Também ativa na exploração mineira no Botswana e em Marrocos, a Aterian Plc aposta, por agora, no Ruanda para sustentar o seu crescimento. A empresa mineira júnior britânica está a desenvolver nesse país uma plataforma de comercialização de minerais críticos, destinada a gerar receitas a curto prazo para reforçar a sua tesouraria.
Na terça-feira, 9 de junho, a Aterian Plc anunciou a assinatura de um acordo de fornecimento de longo prazo de minerais 3T (estanho, tântalo e tungsténio) com uma empresa ruandesa. A operação enquadra-se na expansão da sua atividade de comercialização de minerais críticos no Ruanda, uma área estratégica na qual pretende apoiar-se para gerar receitas a curto prazo, enquanto continua a desenvolver os seus projetos mineiros.
Presente na exploração de lítio e cobre no Ruanda, no Botswana e em Marrocos, a Aterian ainda está longe da fase de produção mineira. Entretanto, a empresa aposta na sua atividade comercial no Ruanda para impulsionar o crescimento.
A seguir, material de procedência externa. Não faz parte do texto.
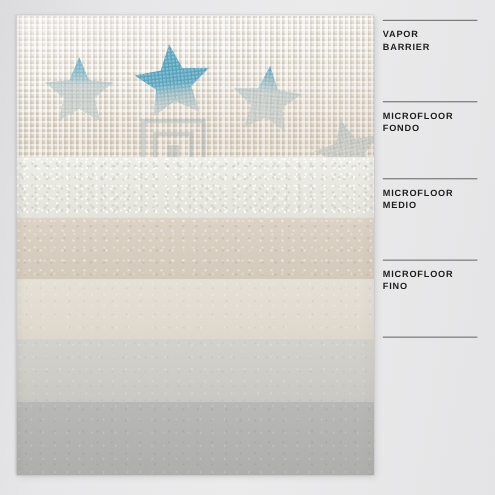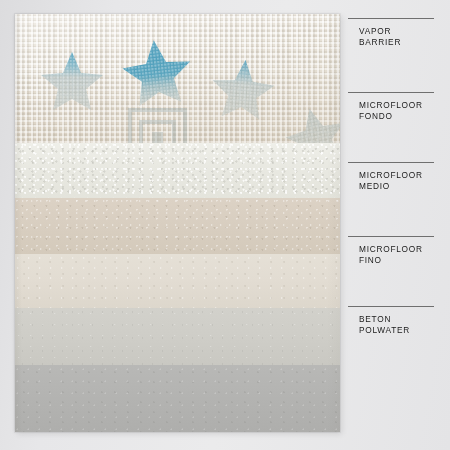--- a/index.html
+++ b/index.html
@@ -174,27 +174,26 @@
   }
   .rule {
     width: 86px;
     height: 1px;
     background: #6f6f6f;
     margin-bottom: 7px;
   }
   .label-text {
     font-family: "Liberation Sans", sans-serif;
     font-size: 8.3px;
-    font-weight: normal;
+    font-weight: bold;
     letter-spacing: 0.75px;
     line-height: 10.5px;
     color: #1b1b1b;
     text-transform: uppercase;
     white-space: pre-line;
-    margin-left: 11px;
   }
 </style>
 </head>
 <body>
 
 <div id="stage">
 
   <div id="sample-stack">
 
     <div class="layer" id="layer-mesh">
@@ -339,19 +338,17 @@
     </div>
 
     <div class="label-block" style="top:236px;">
       <div class="rule"></div>
       <div class="label-text">MICROFLOOR
 FINO</div>
     </div>
 
     <div class="label-block" style="top:306px;">
       <div class="rule"></div>
-      <div class="label-text">BETON
-POLWATER</div>
     </div>
 
   </div>
 
 </div>
 
 </body></html>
Lançada há alguns anos através da sua filial Eastinco, esta plataforma de comercialização tem vindo a estruturar-se progressivamente através de parcerias e acordos de fornecimento.
O mais recente acordo deverá permitir assegurar volumes adicionais de minerais 3T para as suas operações. A empresa prevê assim um aumento de cerca de 50% das suas receitas até ao final de 2026. Para comparação, a sua atividade comercial gerou 306 mil dólares norte-americanos no primeiro trimestre de 2026, contra 145 mil dólares no quarto trimestre de 2025.
Através desta estratégia, a Aterian procura posicionar-se como intermediária entre os produtores locais (cooperativas artesanais e pequenos mineiros) e os mercados consumidores destes metais estratégicos. Os minerais 3T ocupam, de facto, um lugar importante em várias cadeias de valor industriais. O estanho é amplamente utilizado em componentes eletrónicos e semicondutores; o tântalo, na eletrónica avançada e na indústria aeronáutica; enquanto o tungsténio é utilizado, entre outras aplicações, no fabrico de ligas destinadas aos setores industrial e da defesa.
Esta atividade desenvolve-se também num contexto em que as cadeias de abastecimento de minerais 3T estão sujeitas a uma atenção crescente em matéria de rastreabilidade e aprovisionamento responsável. Historicamente, estes minerais foram frequentemente associados a circuitos comerciais pouco transparentes na região dos Grandes Lagos, levando os compradores internacionais a reforçar as suas exigências de controlo e conformidade.
Apesar das garantias apresentadas pela Aterian relativamente a estas questões, subsistem várias dúvidas sobre o modelo comercial, como demonstra o acordo agora anunciado. A empresa não revelou, por exemplo, a identidade do fornecedor, nem divulgou os volumes abrangidos ou as principais condições comerciais do contrato. Estes elementos limitam a capacidade de avaliar o impacto económico real da operação, tanto para a Aterian como para os intervenientes locais envolvidos na cadeia de abastecimento.